Incorporating Orthogonal Opportunities into Career Planning
- Assess Your Field’s Incentives
If an industry’s main performance metrics already reward altruistic outcomes, you may be less needed there. Conversely, if the sector is large, powerful, and has minimal social-good incentives, you might find huge, untapped potential. - Look for Roles with Flexibility or Power Over Policy
When evaluating job postings, consider: “What decisions will I be empowered to make, or strongly influence, that could lead to social good?” Sometimes middle or senior managerial roles, government positions, or specialized technical roles offer more slack for innovative projects. - Interview for Alignment—Both Ways
Ask prospective employers about their openness to new initiatives, corporate responsibility, or social impact efforts. Gauge whether they’re likely to resist or embrace your ideas. Meanwhile, showcase that you can help meet their goals while quietly embedding broader social benefits. - Network to Find Hidden Niches
Connect with professionals already in similar roles who have found ways to create social impact. Ask them what barriers they overcame, what pitfalls to avoid, and where they see further scope for improvement.
Conclusion
A key insight of the Effective Altruism movement is marginal impact. Rather than just seeking positions that advertise a do-good mission, consider whether someone else would step in if you didn’t. If that role already heavily incentivizes altruistic outcomes, it might not be as high-impact on the margin. But if there’s a position—maybe in a big tech firm, a government office, or a traditional industry—where no one else is thinking about social-good externalities, that’s your chance to effect massive positive change.
As you navigate both your current job and future career decisions, be on the lookout for these hidden or underexploited avenues. By actively seeking opportunities that are orthogonal to standard career incentives, you may be able to do more good than you ever imagined—precisely because few others are trying.
Discussion Questions
- Have you identified any “orthogonal” opportunities for good in your own workplace or industry, or when planning your career path?
- Which sectors or roles seem especially ripe for these overlooked levers of impact?
- How can we, as a community, better share resources and experiences to encourage EAs to tap these hidden opportunities in career choices?
I look forward to hearing your thoughts and stories in the comments!
Prompts used:
"Could you please draft an Effective Altruism Forum post about how there is likely the opportunity to create an outsize impact by looking for areas where the opportunity to do good is orthogonal to the typical measurements of job performance (politics, for instance, please think of other examples). Please put a lot of thought into the implications of this and create a thoughtful post."
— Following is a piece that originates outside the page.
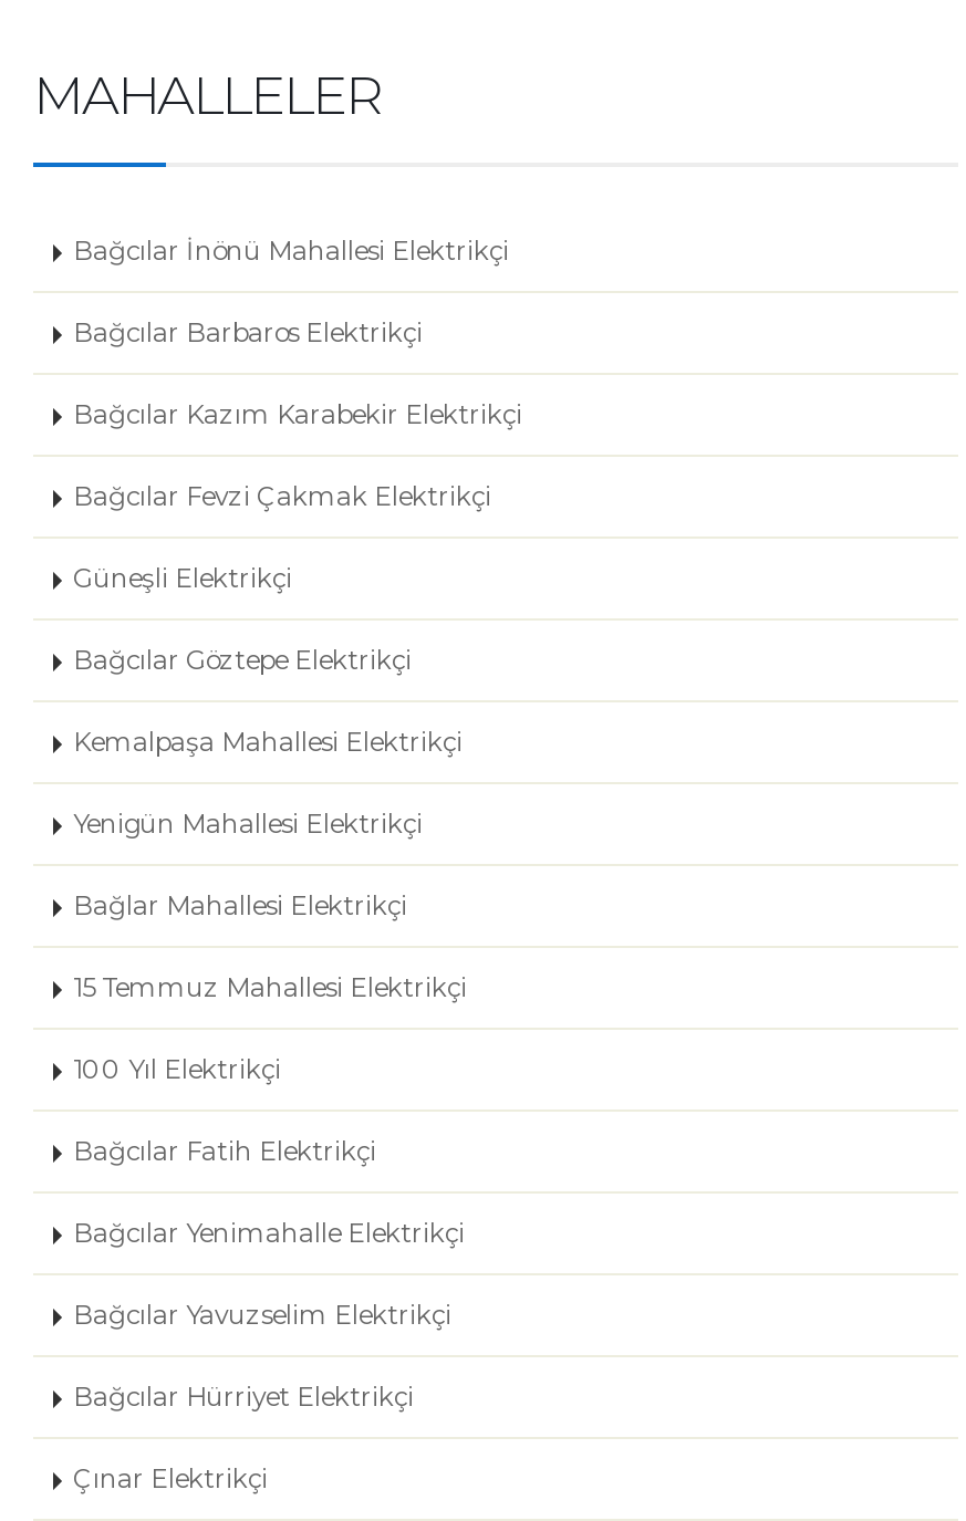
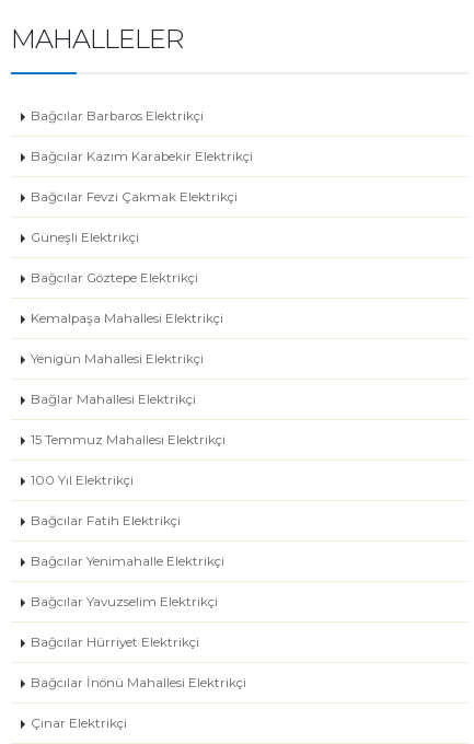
moved [73,236,509,267] -> [31,675,246,690]: Bağcılar İnönü Mahallesi Elektrikçi
moved [73,317,522,1413] -> [31,108,253,650]: Bağcılar Barbaros Elektrikçi | Bağcılar Kazım Karabekir Elektrikçi | Bağcılar Fevzi Çakmak Elektrikçi | ... | Bağcılar Yavuzselim Elektrikçi | Bağcılar Hürriyet Elektrikçi

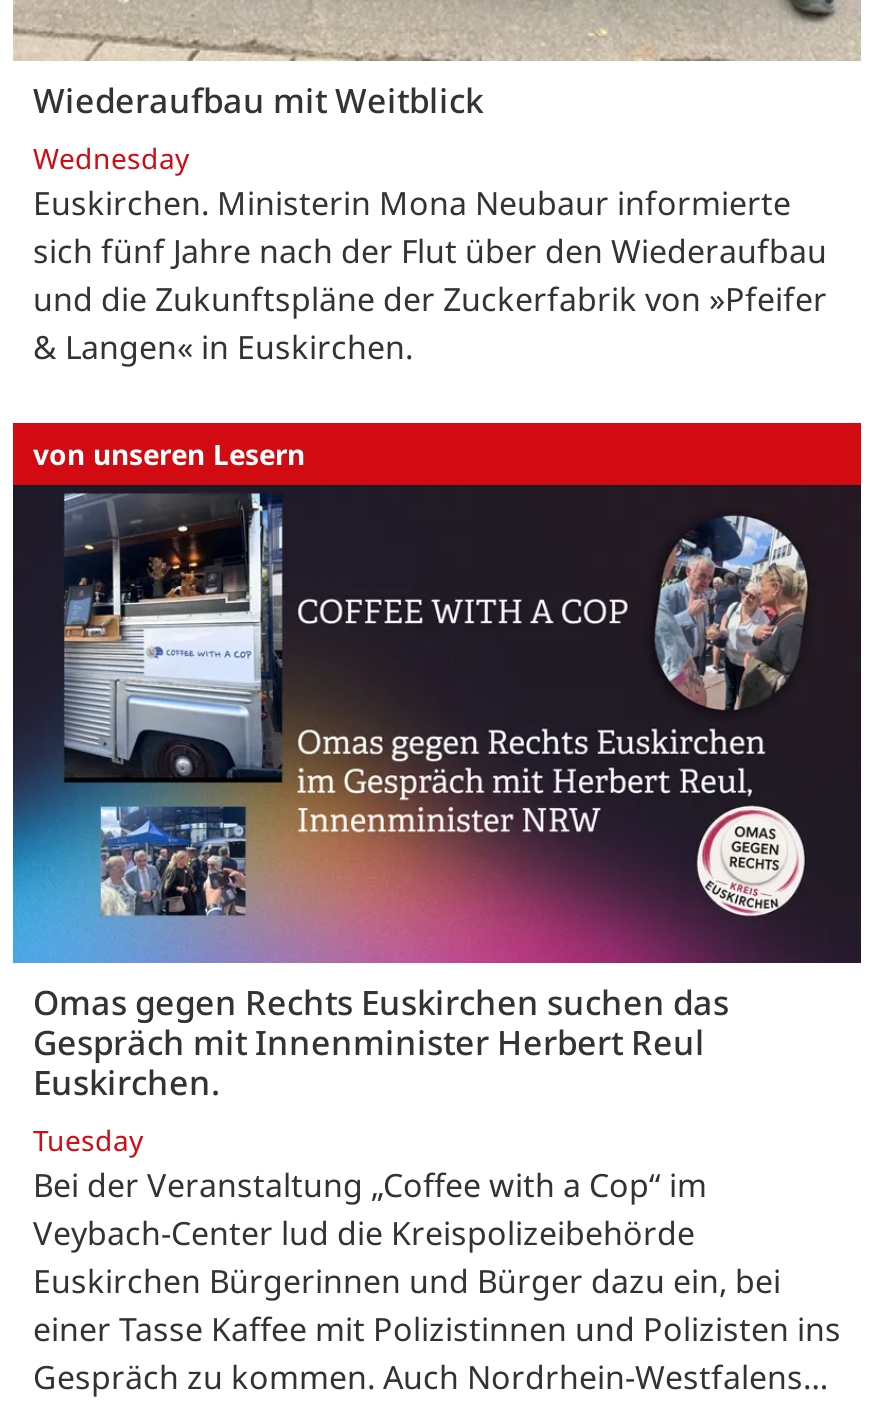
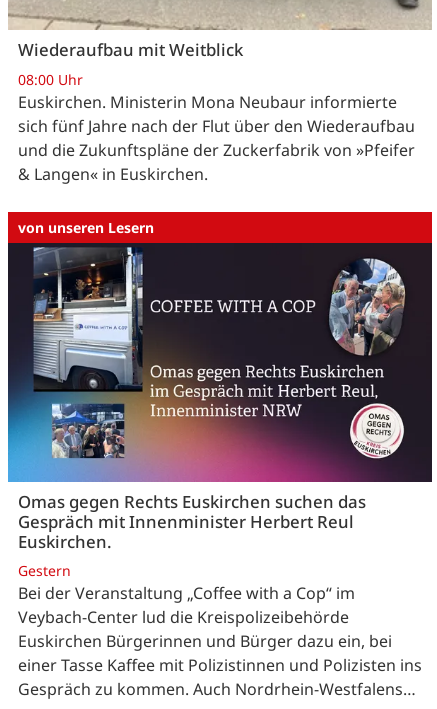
[33,140,189,178] Wednesday -> [18,70,83,89] 08:00 Uhr
[33,1121,143,1159] Tuesday -> [18,561,71,580] Gestern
"Could you revise, with more of a mind for looking for areas in which there are opportunities for impact that are orthogonal to career incentives and potentially avoiding areas in which career incentives are aligned with impact (because these are likely to result in doing good regardless of the motivations of the occupier of the position)"
"You seem to be considering looking for orthogonal opportunities for impact within the career that someone already has. People should also consider this when they are looking for careers to enter, potentially. Could you please revise accordingly?"